A new practical technique to reduce allogeneic blood exposure and hospital costs while preserving clotting factors after cardiopulmonary bypass: the Hemobag.

Recent data independently linking allogeneic blood use to increased morbidity and mortality after cardiopulmonary bypass (CPB) warrants the study of new methods to employ unique and familiar technology to reduce allogeneic blood exposure. The Hemobag allows the open-heart team to concentrate residual CPB circuit contents and return a high volume of autologous clotting factors and blood cells to the patient. Fifty patients from all candidates were arbitrarily selected to receive the Hemobag (HB) therapy. A retrospective control group of 50 non-Hemobag (NHB) patients were matched to the HB group patient-by-patient for comparison according to surgeon, type of procedure, age, body surface area (BSA), body weight and CPB time. Many efforts to conserve blood (Cell Saver and ANH) were employed in both groups. Post-CPB cell washing of circuit contents was additionally employed in the control group. There were no significant differences between the HB and NHB groups in regard to patient morphology, pre-op cell concentrations, distribution of surgeon or procedures (41% valve, 16% valve/coronary artery bypass graft (CABG), balance CABG), pump and ischemic times and Bayes National Risk scores. The average volume returned to the patient from the HB was 817+/-198 mL (1 SD). Average processing time was 11 min.
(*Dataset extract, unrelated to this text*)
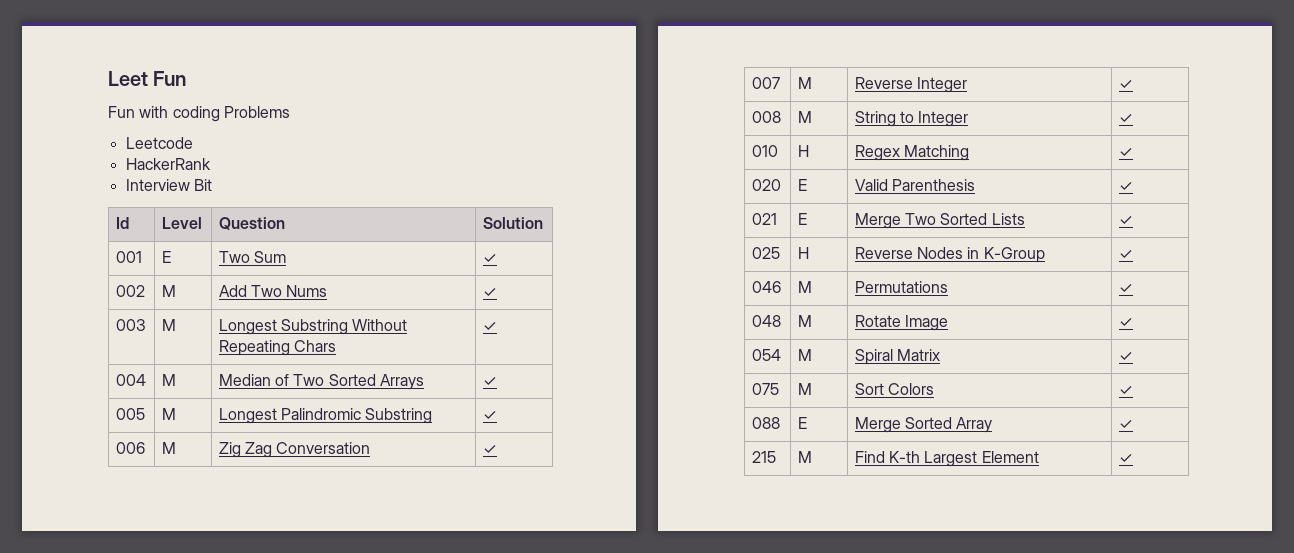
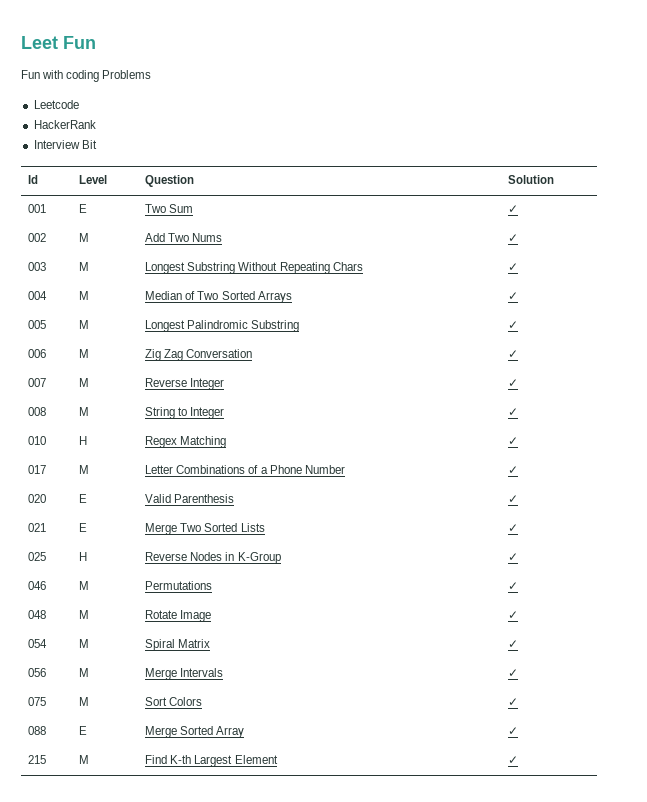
(1133, 152) none -> [28,465,47,474] [79,465,90,474] [145,465,345,474] [508,466,519,474] // 017 | M | Letter Combinations of a Phone Number | ✓
(1133, 356) none -> [28,668,47,677] [79,668,90,677] [145,668,224,680] [508,669,519,677] // 056 | M | Merge Intervals | ✓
The Hemobag contained an average platelet count of 230+/-80 K/mm3, fibrinogen concentration of 413 +/- 171 mg/dl, total protein of 8.0+/-2.8 gm/dl, albumin of 4.4+/-1.2 gm/dl and hematocrit of 43+/-7%. Factor VII, IX and X levels in three HB contents averaged 259% greater than baseline. Substantial reductions were achieved in both allogeneic blood product avoidance and cost to the hospital with use of the HB. Infusion of the Hemobag concentrate appears to recover safely substantial proteins, clotting factor and cell concentration for all types of cardiac procedures, maintaining the security of a primed circuit.